Re: PagerDuty, Inc. Form 10-K for the Fiscal Year Ended January 31, 2025 File No. 001-38856 Dear Jennifer G. Tejada:

August 18, 2025

Jennifer G. Tejada Chief Executive Officer PagerDuty, Inc. 600 Townsend St., Suite 200 San Francisco, California 94108

We have limited our review of your filing to the financial statements and related disclosures and have the following comments.

Please respond to this letter within ten business days by providing the requested information or advise us as soon as possible when you will respond. If you do not believe a comment applies to your facts and circumstances, please tell us why in your response.

After reviewing your response to this letter, we may have additional comments.

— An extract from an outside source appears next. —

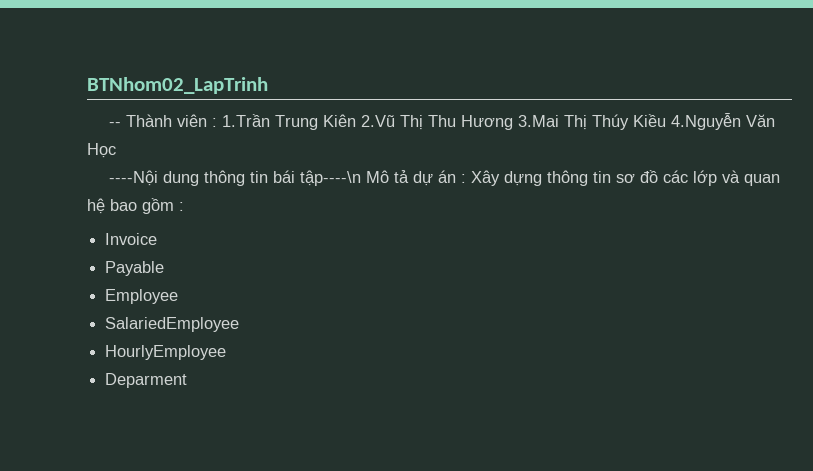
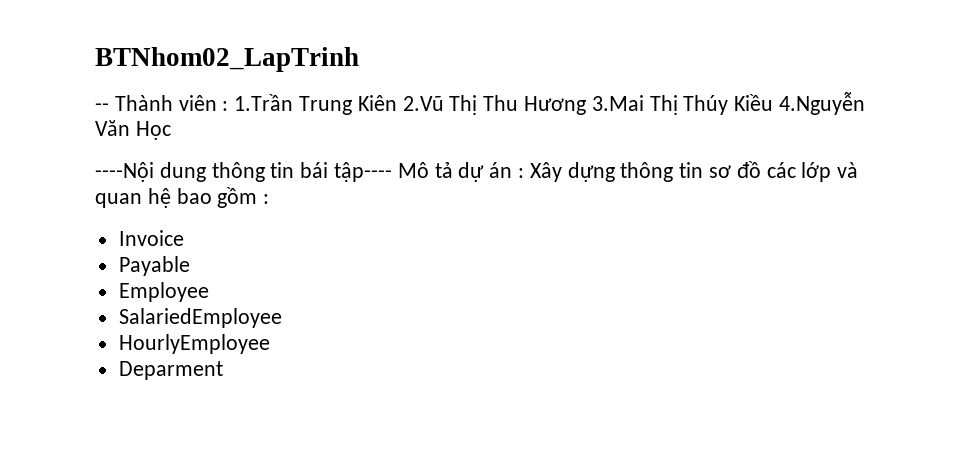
[300,170,362,186] tập----\n -> [334,162,393,182] tập----

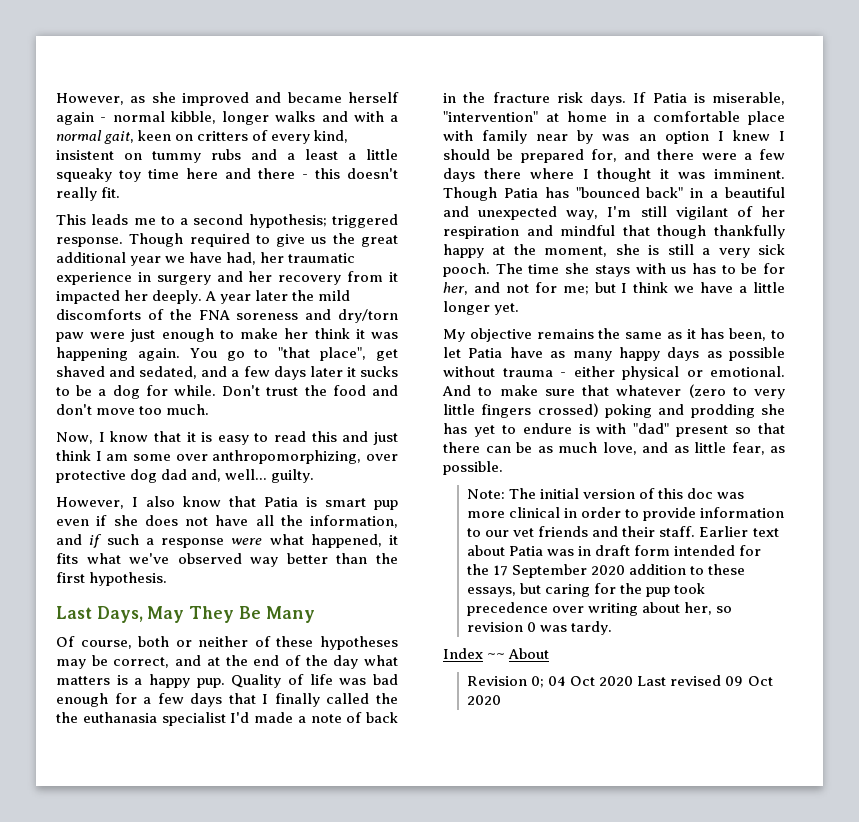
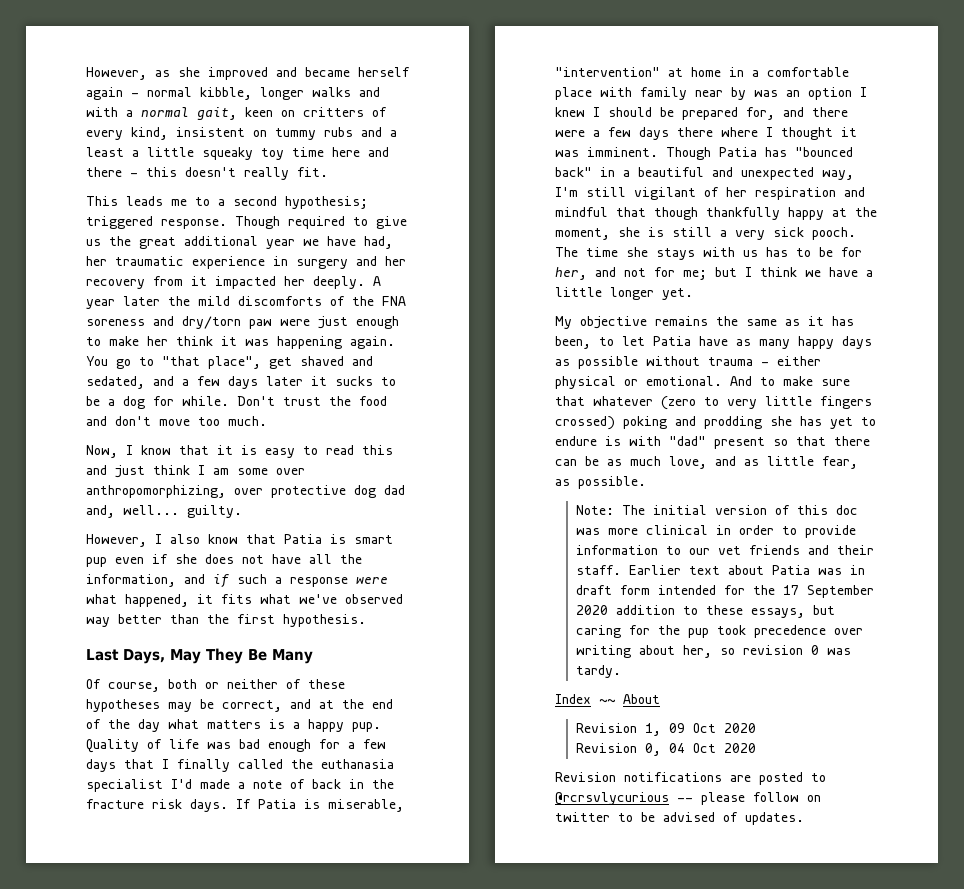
[56,712,78,723] the -> (313, 764) none
[531,675,773,688] [467,695,502,705] 0; 04 Oct 2020 Last revised 09 Oct 2020 -> [644,723,756,736] [575,743,756,756] [555,772,826,785] [555,792,821,805] [555,812,804,825] 1, 09 Oct 2020 // Revision 0, 04 Oct 2020 // Revision notifications are posted to @rcrsvlycurious -- please follow on twitter to be advised of updates.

Form 10-K For the Year Ending January 31, 2025 Notes to the Consolidated Financial Statements Note 2. Summary of Significant Accounting Policies Revenue Recognition, page 77

1. Please tell us whether the amount of license revenue recognized from the term-license software subscriptions are greater than ten percent of total revenues. If so, please tell us how you considered separately presenting this amount as product revenue on the face of your consolidated statements of operations in accordance with Rule 5- 03(b)(1)(a) of Regulation S-X. In addition, we further note that the term software licenses are recognized at a point in time while cloud-hosted software subscriptions and software maintenance revenues are recognized ratably over the related contractual term. In this regard, please describe how you have considered the guidance in ASC 606-10-50-1 in evaluating whether your disclosures should disaggregate revenues. Lastly, please provide quantitative information and analysis of revenue amounts attributable to term-based licenses and cloud-hosted software subscriptions in your MD&A, or tell us why such disclosure is not necessary to provide investors with an understanding of your results of operations. We refer you to Item 303(a) and (b) of August 18, 2025 Page 2

Regulation S-K. As part of your response, quantify the total amount of term-based licenses and cloud-hosted solutions for each period presented. Note 8. Leases, page 91

2. You disclose that your leases do not provide an implicit rate and you use an estimated incremental borrowing rate based on the information available at the lease commencement date in determining the present value of lease payments. Please revise your disclosure in future filings to clarify that the rates implicit in your leases are not readily determinable and if that is the basis for using your incremental borrowing rate as the discount rate for your leases. Refer to Rate Implicit in the Lease defined in ASC 842-20-20. Note 11. Deferred Revenue and Remaining Performance Obligations, page 96

3. You disclose that the company expects to recognize revenue of approximately $302 million, or 68.6%, over the next 12 months with the balance to be recognized as revenue thereafter. Please revise to disclose when the remaining percentages will be recognized on a quantitative basis using time bands that would be most appropriate for the duration of the remaining performance obligations or by providing qualitative information. Refer to ASC 606-10-50-13. In closing, we remind you that the company and its management are responsible for the accuracy and adequacy of their disclosures, notwithstanding any review, comments, action or absence of action by the staff.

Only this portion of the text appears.